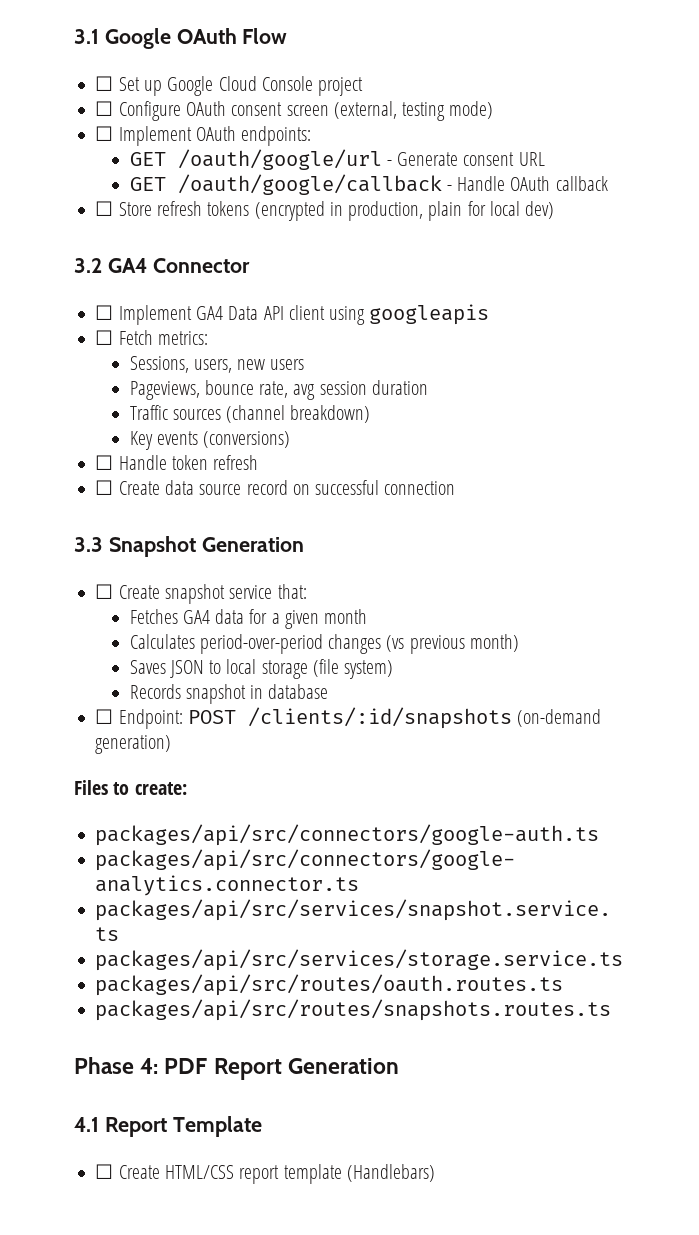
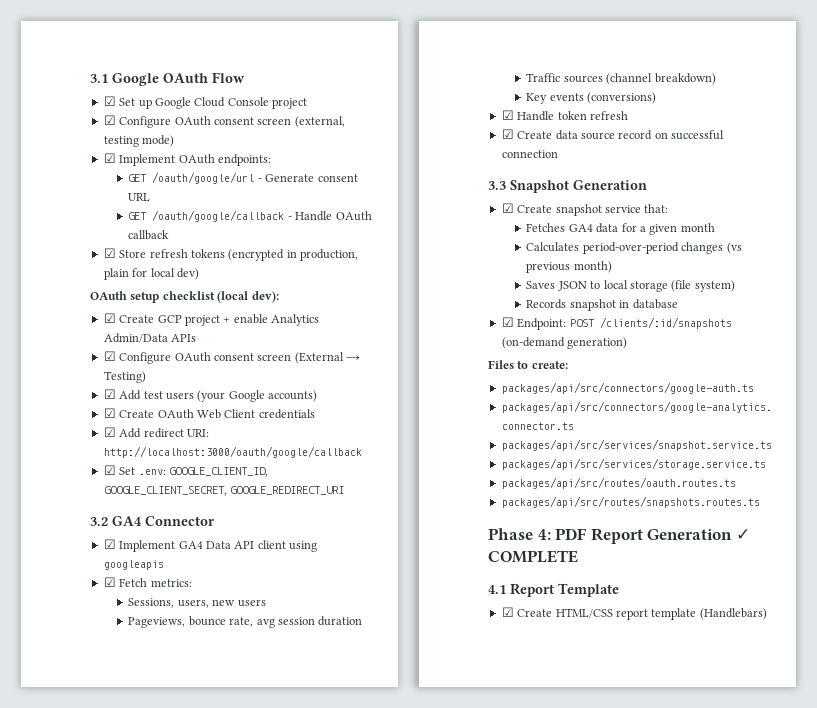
- ☐ Set up Google Cloud Console project
+ ☑ Set up Google Cloud Console project
- ☐ Configure OAuth consent screen (external, testing mode)
+ ☑ Configure OAuth consent screen (external, testing mode)
- ☐ Implement OAuth endpoints:
+ ☑ Implement OAuth endpoints:
- ☐ Store refresh tokens (encrypted in production, plain for local dev)
+ ☑ Store refresh tokens (encrypted in production, plain for local dev)
+ OAuth setup checklist (local dev):
+ ☑ Create GCP project + enable Analytics Admin/Data APIs
+ ☑ Configure OAuth consent screen (External → Testing)
+ ☑ Add test users (your Google accounts)
+ ☑ Create OAuth Web Client credentials
+ ☑ Add redirect URI: http://localhost:3000/oauth/google/callback
+ ☑ Set .env: GOOGLE_CLIENT_ID, GOOGLE_CLIENT_SECRET, GOOGLE_REDIRECT_URI
- ☐ Implement GA4 Data API client using googleapis
+ ☑ Implement GA4 Data API client using googleapis
- ☐ Fetch metrics:
+ ☑ Fetch metrics:
- ☐ Handle token refresh
+ ☑ Handle token refresh
- ☐ Create data source record on successful connection
+ ☑ Create data source record on successful connection
- ☐ Create snapshot service that:
+ ☑ Create snapshot service that:
- ☐ Endpoint: POST /clients/:id/snapshots (on-demand generation)
+ ☑ Endpoint: POST /clients/:id/snapshots (on-demand generation)
- Phase 4: PDF Report Generation
+ Phase 4: PDF Report Generation ✓ COMPLETE
- ☐ Create HTML/CSS report template (Handlebars)
+ ☑ Create HTML/CSS report template (Handlebars)

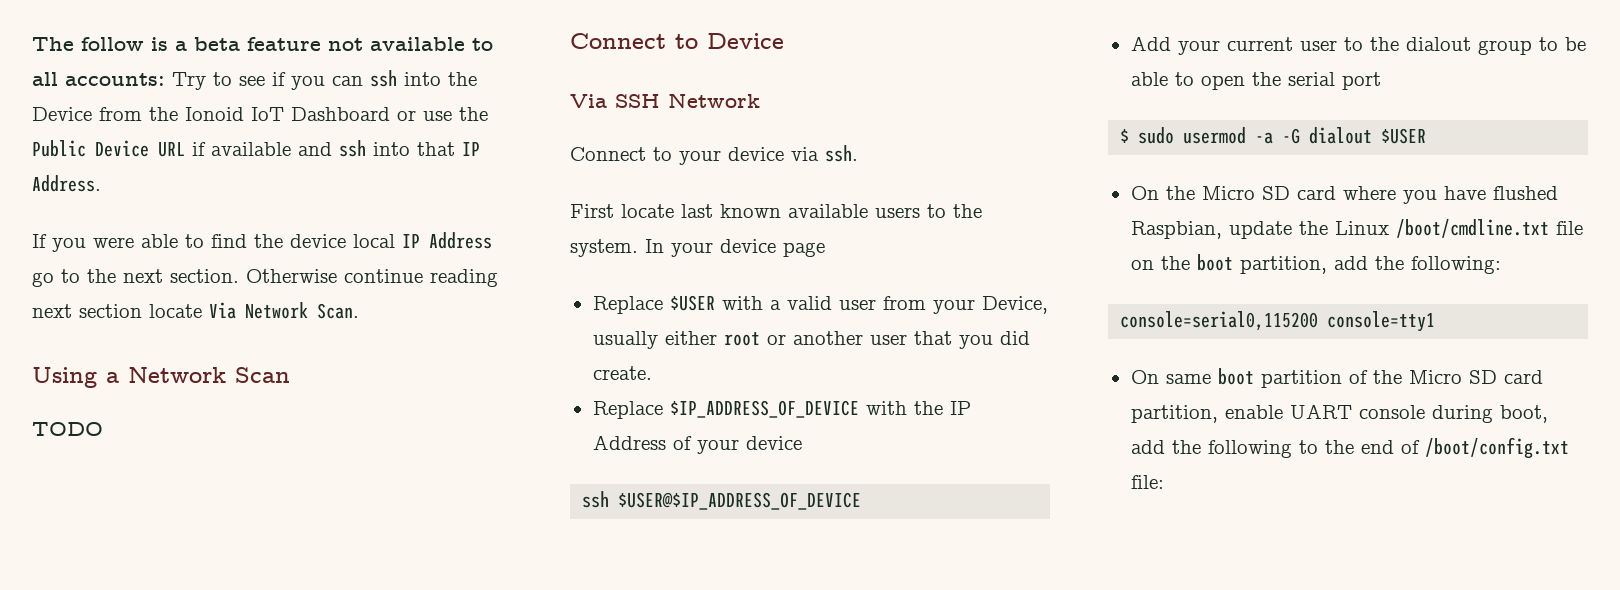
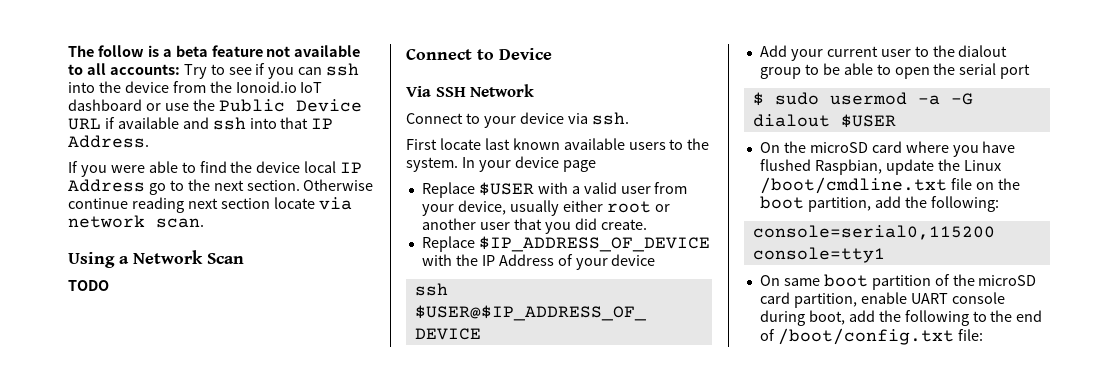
- The follow is a beta feature not available to all accounts: Try to see if you can ssh into the Device from the Ionoid IoT Dashboard or use the Public Device URL if available and ssh into that IP Address.
+ The follow is a beta feature not available to all accounts: Try to see if you can ssh into the device from the Ionoid.io IoT dashboard or use the Public Device URL if available and ssh into that IP Address.
- Otherwise continue reading next section locate Via Network Scan.
+ Otherwise continue reading next section locate via network scan.
- Replace $USER with a valid user from your Device, usually either root or another user that you did create.
+ Replace $USER with a valid user from your device, usually either root or another user that you did create.
- On the Micro SD card where you have flushed Raspbian, update the Linux /boot/cmdline.txt file on the boot partition, add the following:
+ On the microSD card where you have flushed Raspbian, update the Linux /boot/cmdline.txt file on the boot partition, add the following:
- On same boot partition of the Micro SD card partition, enable UART console during boot, add the following to the end of /boot/config.txt file:
+ On same boot partition of the microSD card partition, enable UART console during boot, add the following to the end of /boot/config.txt file:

:::::

## Exercise directions
Among the records above, find the lines that contain "flushed" and copy every one.

## Response to this task
- On the Micro SD card where you have flushed Raspbian, update the Linux /boot/cmdline.txt file on the boot partition, add the following:
+ On the microSD card where you have flushed Raspbian, update the Linux /boot/cmdline.txt file on the boot partition, add the following:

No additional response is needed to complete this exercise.